Saturday, June 26, 2010

KLISS: Organizing legislative material in legislatures/parliaments

Last time in this KLISS series, I talked about the event model in KLISS. I also talked about how it works in concert with the "time machine" model to achieve information consistency in all the "views" of legislative information required for a functioning legislature/parliament. For example a bill statute view, a journal view, a calendar view, and amendment list view, a committee view etc...

I am using the word "view" here is a somewhat unusual way so I would like today to explain what I mean by it. Doing that will help set the scene for an explanation of how legislative/parliamentary assets are organized in the KLISS repository and how metadata-based search/retrieval over the repository works.

It goes without saying (but I need to say it in order to communicate that it need not be said (ain't language wonderful?)), that legislatures/parliaments produce and consume vast amounts of information, mostly in document form. What is the purpose of the documents? What are they for really? In my view, they serve as snapshot containers for the fundamental business process of legislatures/parliaments, which is the making of law. In other words, a document in a legislature is a business process, snapshotted, frozen at a point in time.

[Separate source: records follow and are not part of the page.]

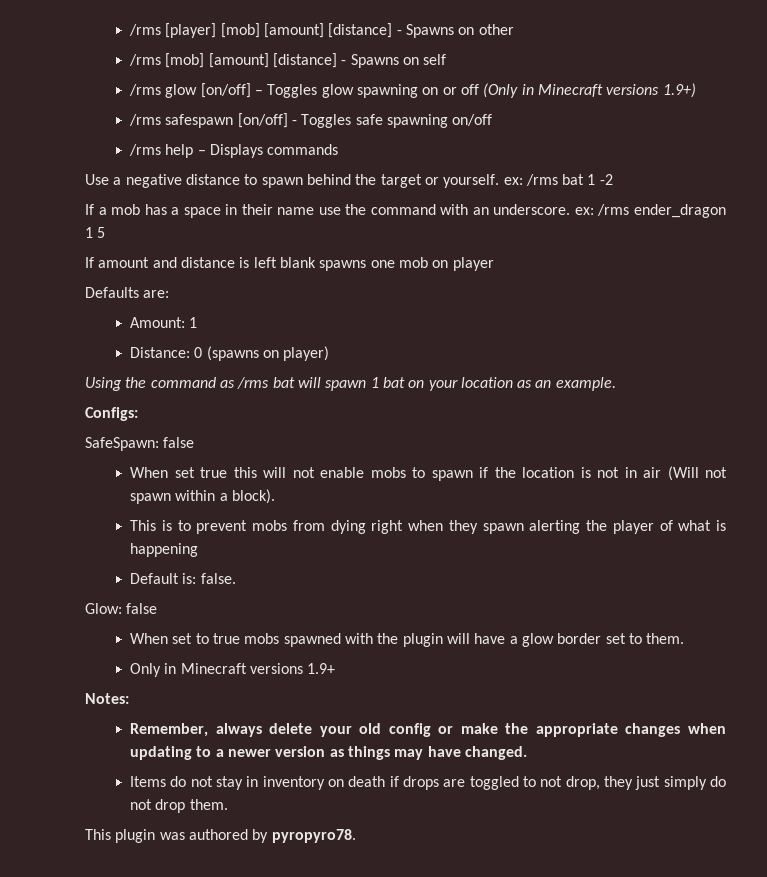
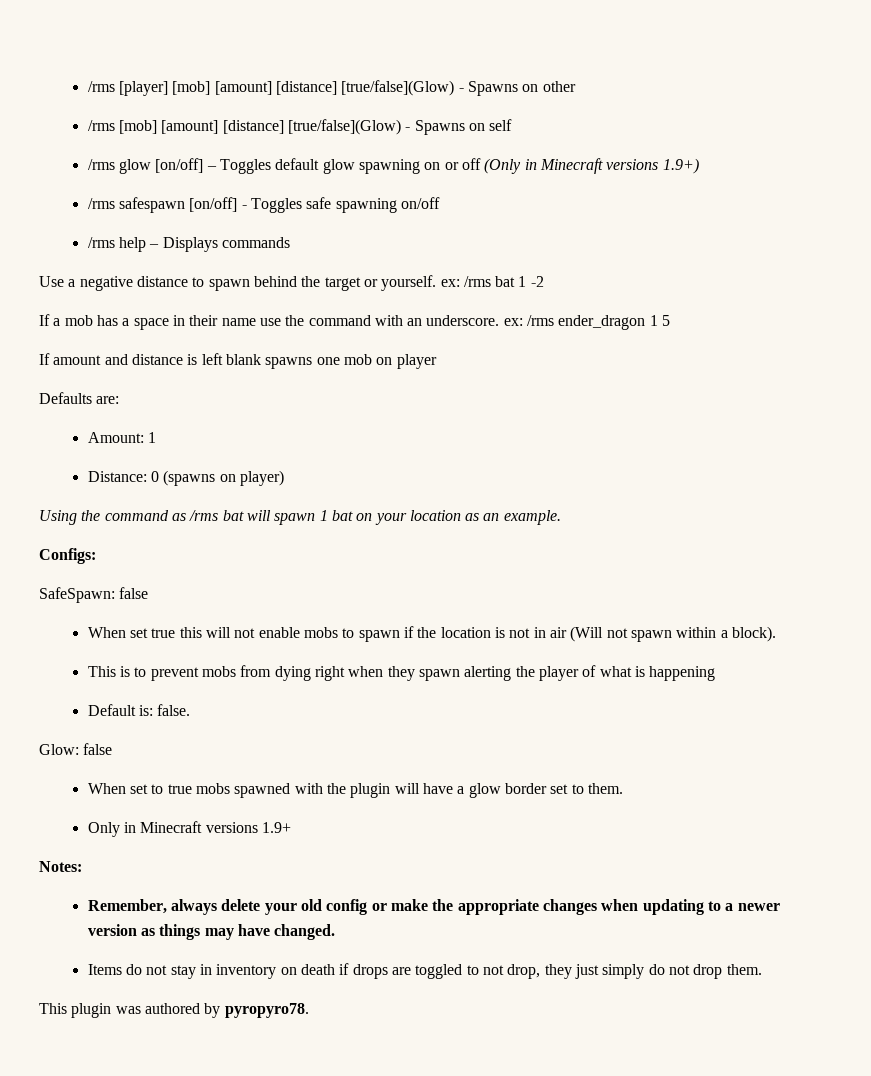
- /rms [player] [mob] [amount] [distance] - Spawns on other
+ /rms [player] [mob] [amount] [distance] [true/false](Glow) - Spawns on other
- /rms [mob] [amount] [distance] - Spawns on self
+ /rms [mob] [amount] [distance] [true/false](Glow) - Spawns on self
- /rms glow [on/off] – Toggles glow spawning on or off (Only in Minecraft versions 1.9+)
+ /rms glow [on/off] – Toggles default glow spawning on or off (Only in Minecraft versions 1.9+)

By now, if you have been reading along in this KLISS series, you will know that it is very much a document-centric architecture. The documents themselves, in all their presentation-entangled, semi-structured glory, are treated as the primary content. We create folders, and folders inside folders. We create documents with headings and headings inside headings and we put these into folders. We then blur the distinction between folder navigation (inter-document) and heading "outline" navigation (intra--document) so that the whole corpus can be conceptualized as a single hierarchical information store. The entire state of a legislature/parliament, is in KLISS, *itself* a document – albeit a very large one! Simply put, KLISS does not care about the distinction between a folder and a heading. They are both simply hierarchical container constructs.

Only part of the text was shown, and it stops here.